▶ [What to do]: A copy is needed of each line in the records that has the word "Epoch".

▶ [Stored entries]:

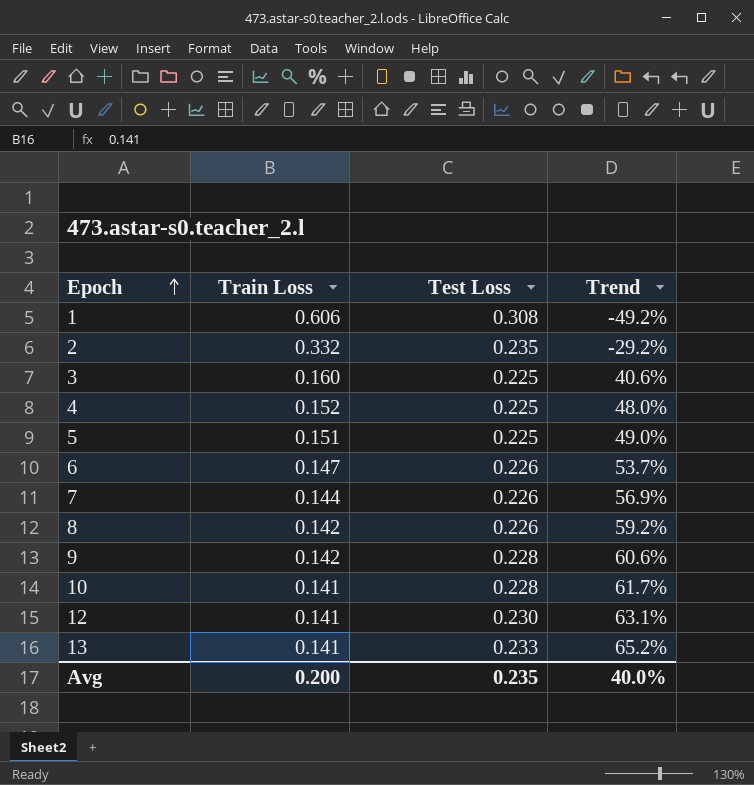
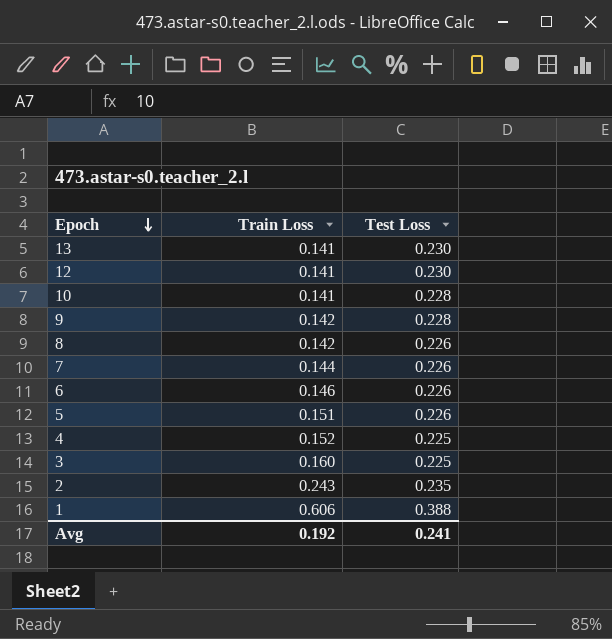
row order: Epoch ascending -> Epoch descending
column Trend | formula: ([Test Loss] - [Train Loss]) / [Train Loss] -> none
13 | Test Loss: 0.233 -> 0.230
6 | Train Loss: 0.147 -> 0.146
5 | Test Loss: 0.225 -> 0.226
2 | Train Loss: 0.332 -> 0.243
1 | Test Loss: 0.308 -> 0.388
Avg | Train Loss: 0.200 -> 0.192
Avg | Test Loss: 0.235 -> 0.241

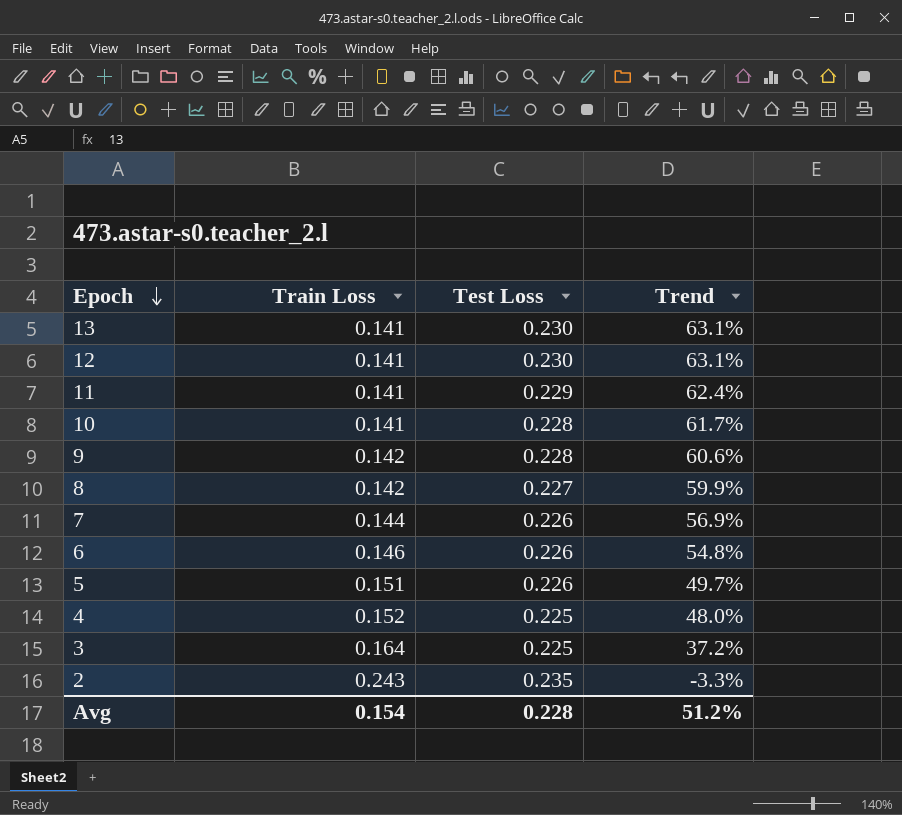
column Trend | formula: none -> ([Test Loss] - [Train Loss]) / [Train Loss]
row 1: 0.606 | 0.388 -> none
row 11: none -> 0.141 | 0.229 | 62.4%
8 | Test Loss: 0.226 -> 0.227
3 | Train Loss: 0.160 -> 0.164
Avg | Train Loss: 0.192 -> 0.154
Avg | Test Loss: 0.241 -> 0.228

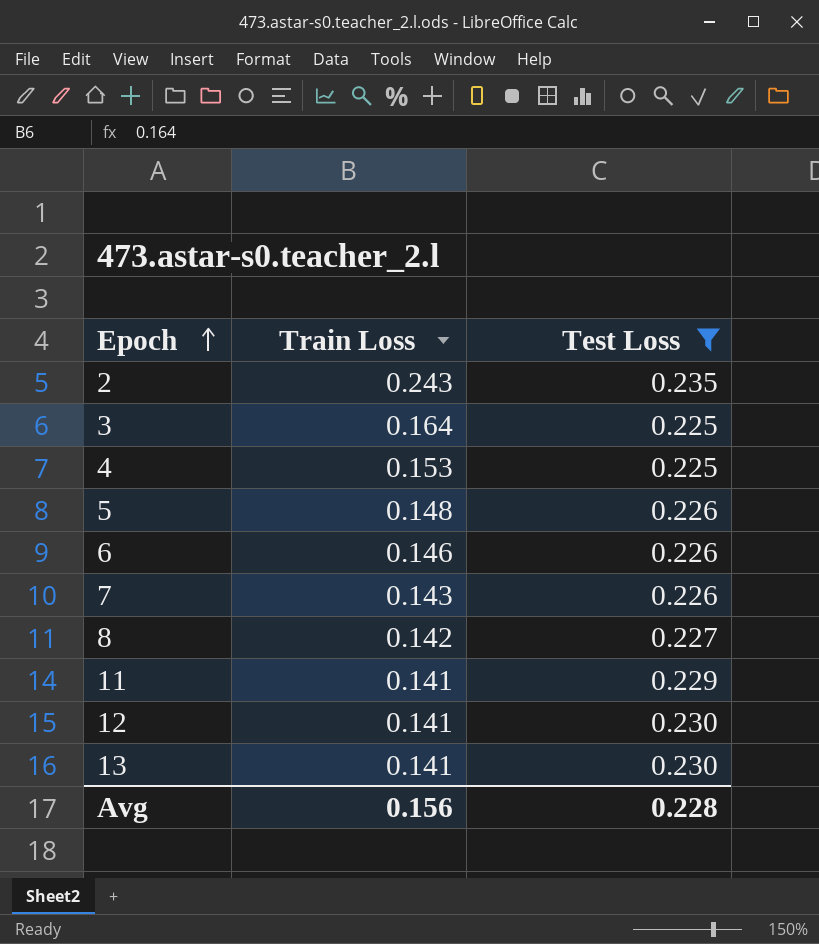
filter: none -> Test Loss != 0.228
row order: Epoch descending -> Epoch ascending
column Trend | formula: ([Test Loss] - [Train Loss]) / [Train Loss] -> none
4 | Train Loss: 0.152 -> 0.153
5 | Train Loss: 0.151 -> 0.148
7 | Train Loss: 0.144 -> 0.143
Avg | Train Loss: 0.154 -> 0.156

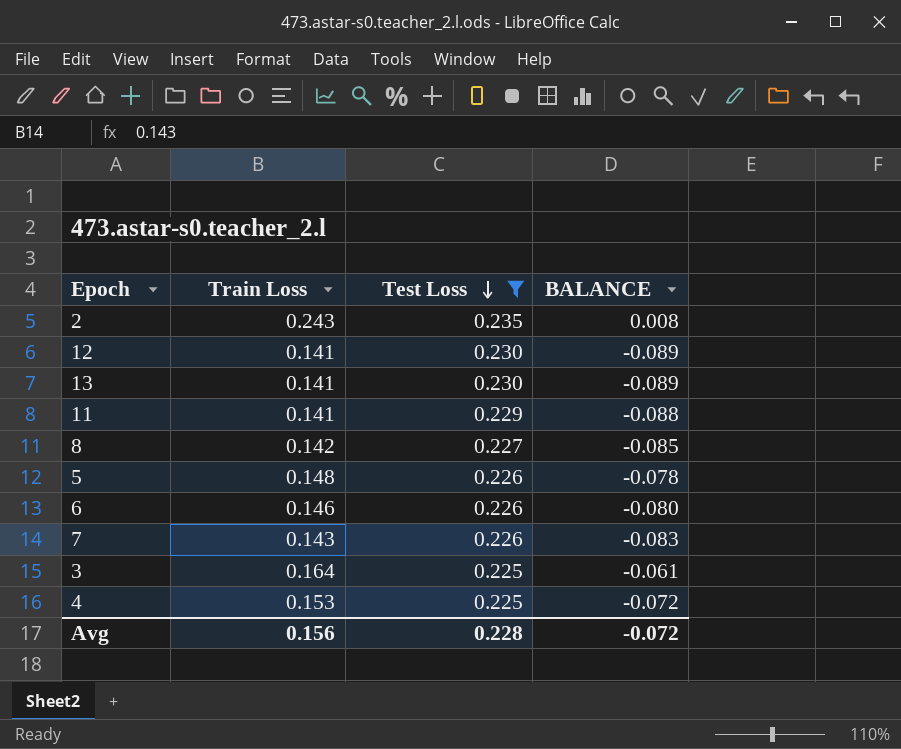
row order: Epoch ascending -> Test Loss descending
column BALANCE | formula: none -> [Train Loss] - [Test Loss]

▶ [Expected answer]:
row order: Epoch ascending -> Epoch descending
row order: Epoch descending -> Epoch ascending
row order: Epoch ascending -> Test Loss descending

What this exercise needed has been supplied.